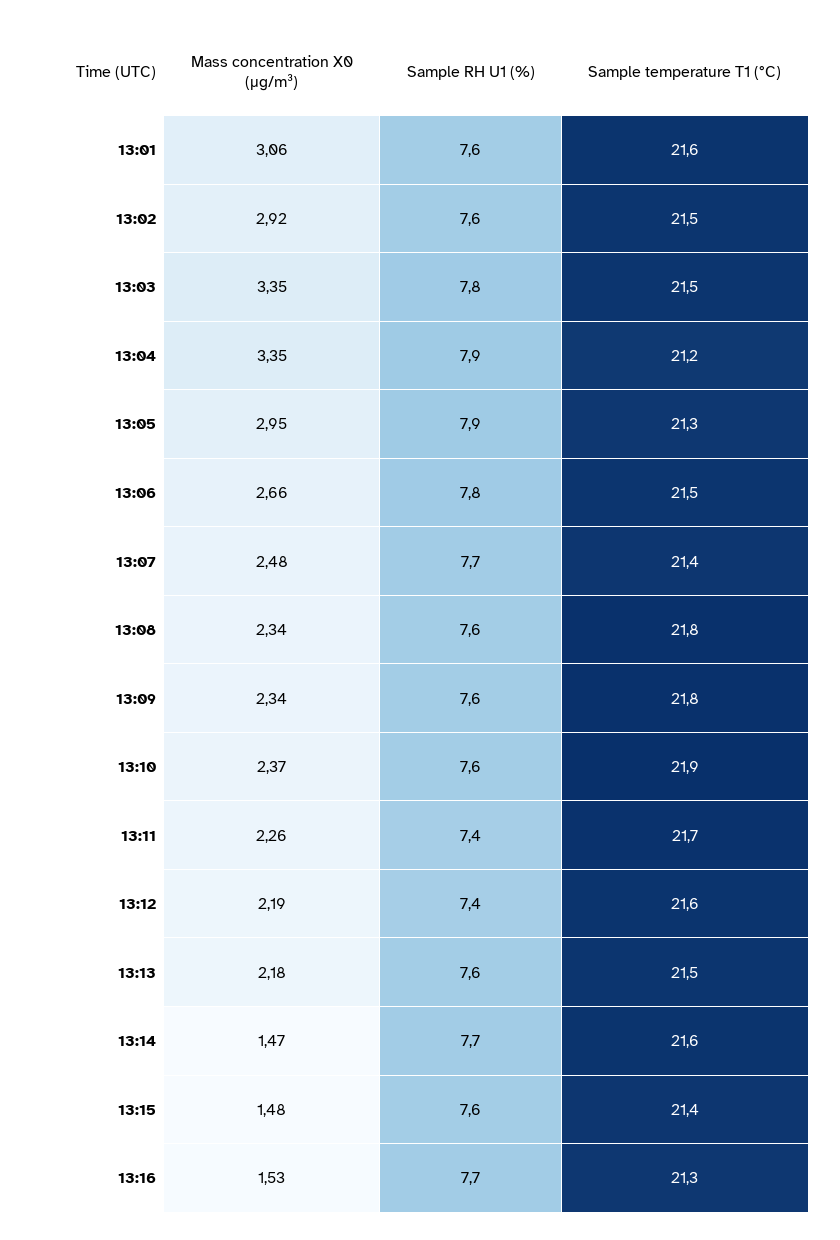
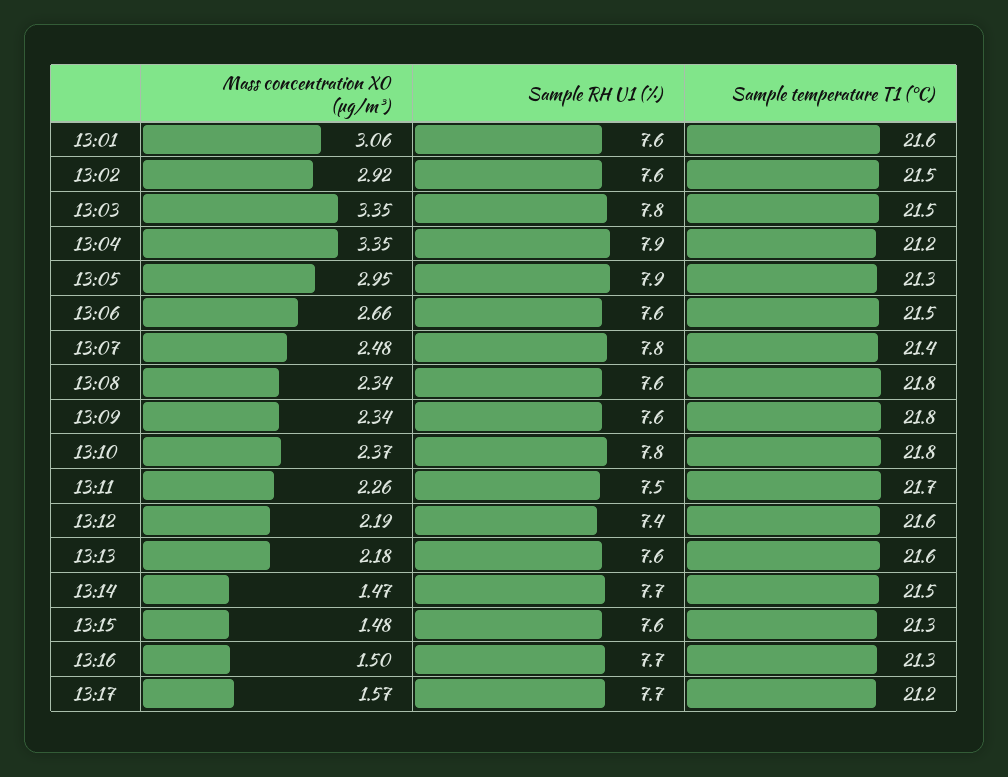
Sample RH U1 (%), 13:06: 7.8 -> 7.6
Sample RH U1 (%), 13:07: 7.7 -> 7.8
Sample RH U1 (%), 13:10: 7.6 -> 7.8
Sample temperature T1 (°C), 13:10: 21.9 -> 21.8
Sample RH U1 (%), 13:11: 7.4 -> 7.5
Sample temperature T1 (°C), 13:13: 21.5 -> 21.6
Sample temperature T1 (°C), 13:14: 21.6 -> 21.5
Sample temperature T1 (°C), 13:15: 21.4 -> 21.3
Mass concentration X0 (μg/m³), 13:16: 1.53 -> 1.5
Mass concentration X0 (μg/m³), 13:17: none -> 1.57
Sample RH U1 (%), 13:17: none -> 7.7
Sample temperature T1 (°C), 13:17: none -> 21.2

...

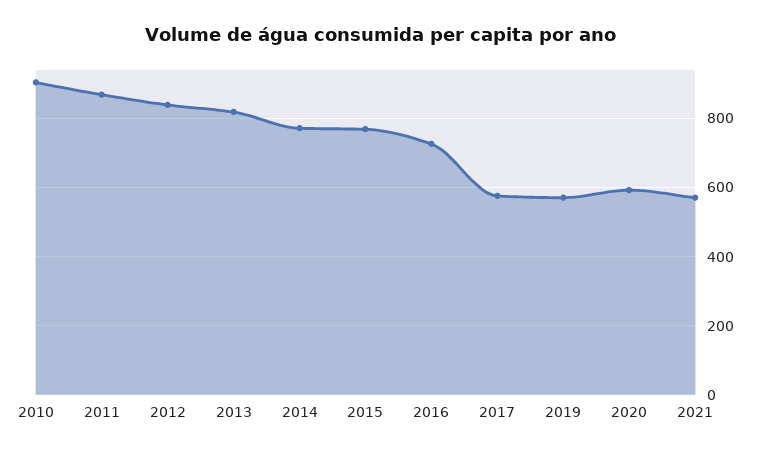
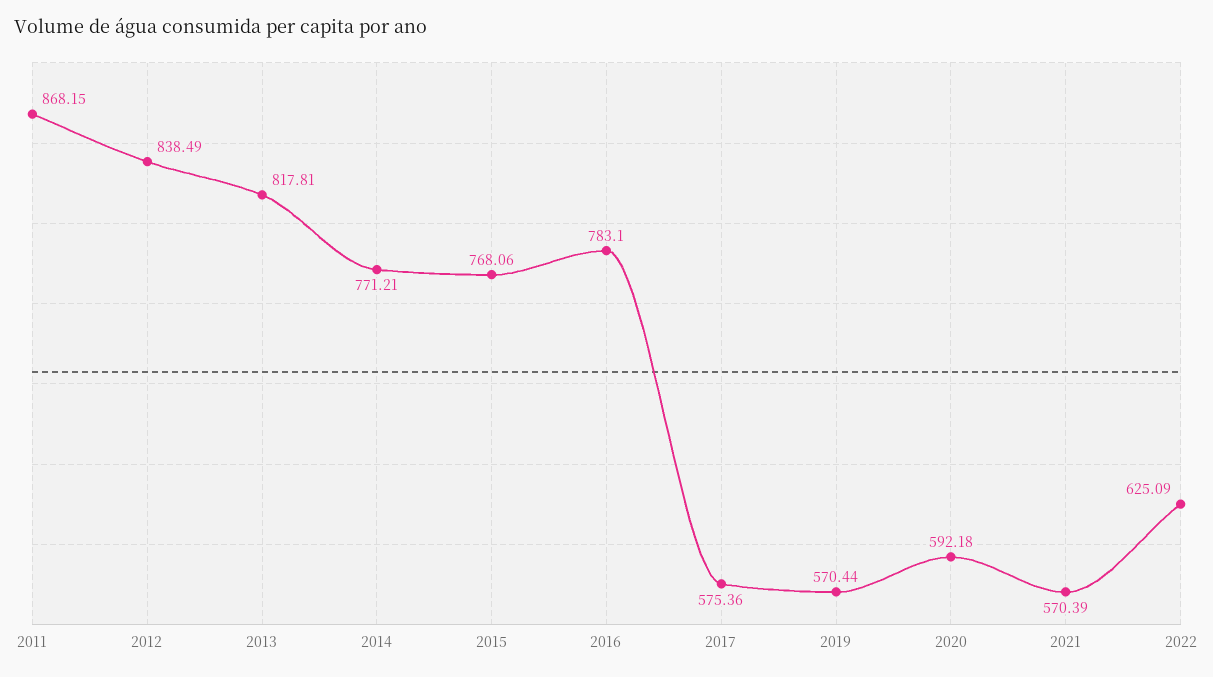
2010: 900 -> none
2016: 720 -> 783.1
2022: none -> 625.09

ACTION ITEM.
Transcribe the records above from the line holding "Sample RH U1 (%), 13:06: 7.8 -> 7.6" down to the line holding "Sample temperature T1 (°C), 13:17: none", inclusive, without adding anything.

ANSWER BOX.
Sample RH U1 (%), 13:06: 7.8 -> 7.6
Sample RH U1 (%), 13:07: 7.7 -> 7.8
Sample RH U1 (%), 13:10: 7.6 -> 7.8
Sample temperature T1 (°C), 13:10: 21.9 -> 21.8
Sample RH U1 (%), 13:11: 7.4 -> 7.5
Sample temperature T1 (°C), 13:13: 21.5 -> 21.6
Sample temperature T1 (°C), 13:14: 21.6 -> 21.5
Sample temperature T1 (°C), 13:15: 21.4 -> 21.3
Mass concentration X0 (μg/m³), 13:16: 1.53 -> 1.5
Mass concentration X0 (μg/m³), 13:17: none -> 1.57
Sample RH U1 (%), 13:17: none -> 7.7
Sample temperature T1 (°C), 13:17: none -> 21.2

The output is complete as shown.